I think you need to check two cars charging at the same time, at paired stalls. You will see what
@David99 is talking about. The charger power is not changing in 12kW steps, rather, it changes in 36kW steps. Your point about wasting charger remaining power is valid. That's why urban chargers are created - they just reduce waste and increase total throughput in very crowded situations.

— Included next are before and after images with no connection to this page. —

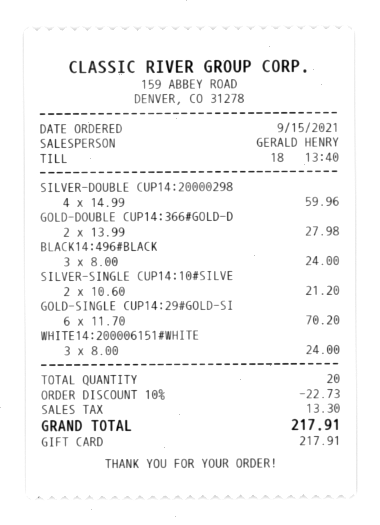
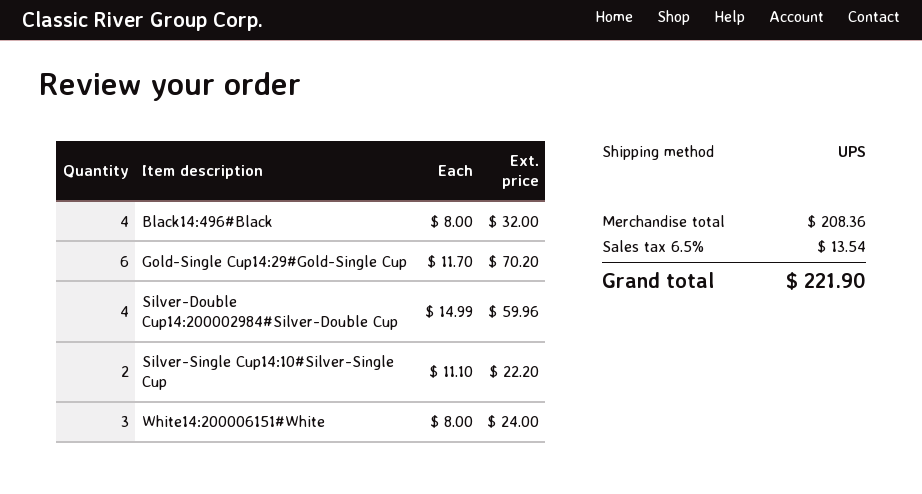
GOLD-DOUBLE CUP14:366#GOLD-D: 2 x 13.99 = 27.98 -> none
BLACK14:496#BLACK: 3 x 8.00 = 24.00 -> 4 x 8.00 = 32.00
SILVER-SINGLE CUP14:10#SILVE: 2 x 10.60 = 21.20 -> 2 x 11.10 = 22.20
discount: 10% = 22.73 -> none
tax: 13.30 -> 13.54
total: 217.91 -> 221.90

Re; demand charges, it's not cheap. In fact, at least in Japan demand charges is the biggest reason to cap the total charging site power.
For example, in Tokyo;
業務用電力(契約電力500kW未満)|電気料金プラン 高圧・特別高圧|東京電力エナジーパートナー株式会社
Less than 500kW contract. 15.5 USD per kW of demand charges. That means with 135kW Tesla superchargers for four stalls, total power 270kW, so 4185 USD. Electricity cost is not included. Large sites like shopping centers and large buildings with superchargers typically have single high voltage feed and single contract, so the owners estimate peak electricity demand (like in summer heat) and try NOT to exceed planned kW, by turning off AC in some areas etc. In Japan superchargers are actually power limited in hotels if the hotel is using too much power on that day.
Many Japanese DCFCs in shopping centers also reduce power in summer.
How many months do you have to keep the demand charges in the US? In Japan it's one year - so once you get to the peak, you keep paying for that peak rate for a year from that date. In the 4185 USD case you need to pay 4185 USD x 12 months = 50220 USD in demand charges annually.